Webinário discute preparativos e expectativas às vésperas do início de novo tratamento contra tuberculose drogarresistente
Por Barbara Souza
Em janeiro de 2025, um novo tratamento estará disponível nas unidades de saúde de referência para o combate à tuberculose resistente a medicamentos. A menos de um mês da incorporação da Pretomanida e implementação do BPaL(M) no Brasil, o Departamento de HIV/Aids, Tuberculose, Hepatites Virais e Infecções Sexualmente Transmissiveis (Dathi), da Secretaria de Vigilância em Saúde e Ambiente (SVSA/MS), promoveu um evento online para atualizar a rede assistencial sobre o novo esquema contra a TBDR. Realizado nesta quinta-feira (5/11), o webinário contou com análise dos especialistas, visão da sociedade civil e debate sobre o cenário da assistência farmacêutica. A coordenadora-Geral de Vigilância da Tuberculose, Micoses Endêmicas e Micobactérias Não Tuberculosas (MS), Fernanda Dockhorn, mediou a atividade. “É uma mudança de perspectiva para as pessoas que vão se tratar, mas há desafios em relação ao acompanhamento e monitoramento dos efeitos adversos”, disse. O evento teve a participação de dois pesquisadores do Centro de Referência Professor Hélio Fraga, da ENSP/Fiocruz.
Médica do CRPHF/ENSP e presidente da Sociedade Brasileira de Pneumologia e Tisiologia (SBPT), Margareth Dalcolmo ministrou uma aula magna como o tema “Esquema de tratamento com a Pretomanida (BPaL/M): bases científicas e benefícios da utilização do esquema encurtado para tuberculose drogarresistente”. A especialista apresentou o contexto brasileiro e disse que o país “dá um novo exemplo de pioneirismo corajoso, generoso e muito bem fundamentado”. Após a explanação sobre o histórico do uso de diferentes combinações de fármacos em tratamentos com variadas durações e abordagens, Dalcolmo afirmou que nunca houve uma situação de tamanho conforto para defender uma associação de medicamentos. “Tenho orgulho de ter sido testemunha ocular e viva da história da adoção da curta duração para formas sensíveis no Brasil. Eu estava no meu primeiro ano de residência, quando isso aconteceu. E, agora, de ser igualmente testemunha e protagonista do início do tratamento completamente oral para formas resistentes. Mas tenho uma preocupação: nós temos que tratar esses medicamentos realmente com todo rigor, e apenas em referências onde há pessoas de muita qualificação para manejá-los”, alertou.

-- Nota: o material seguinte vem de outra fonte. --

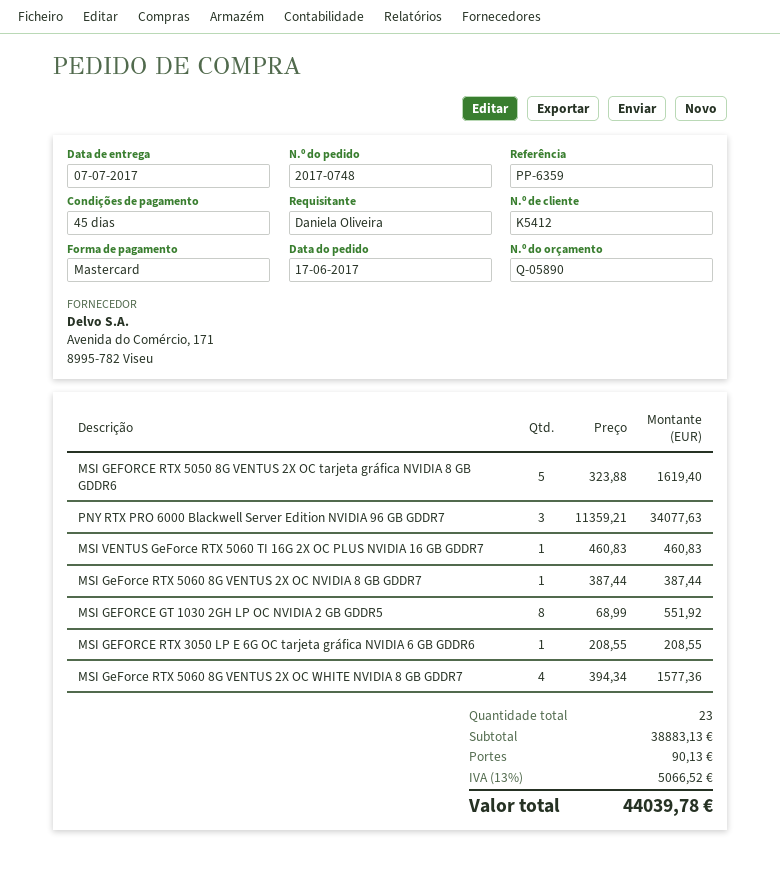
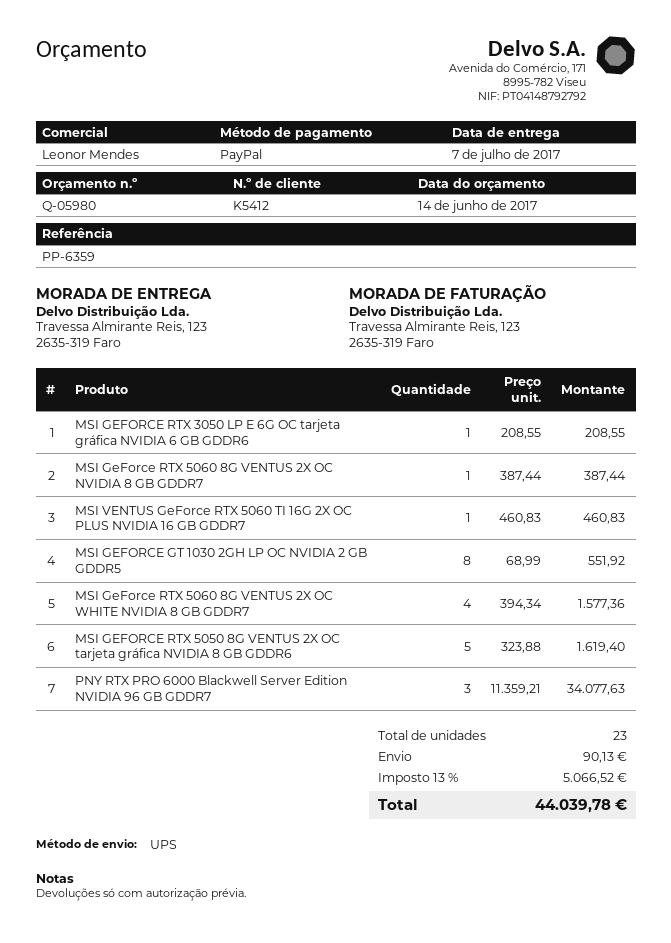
quote number: Q-05890 -> Q-05980
payment method: Mastercard -> PayPal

Em seguida, o chefe do ambulatório de tuberculose do CRPHF/ENSP, Jorge Luiz da Rocha, fez uma apresentação sobre as principais recomendações clínicas do tratamento BPaL/M. Ele comentou o novo contexto, detalhou a composição dos esquemas BPaLM/BPaL, apresentou as indicações e contraindicações, além das boas práticas no manejo clínico, as situações especiais e orientações sobre monitoramento (avaliações clínica e bacteriológica). O médico abordou ainda reações adversas, interrupção permanente do uso de fármacos e mudanças de esquema. O pesquisador também defendeu a gestão cuidadosa e racional dos medicamentos.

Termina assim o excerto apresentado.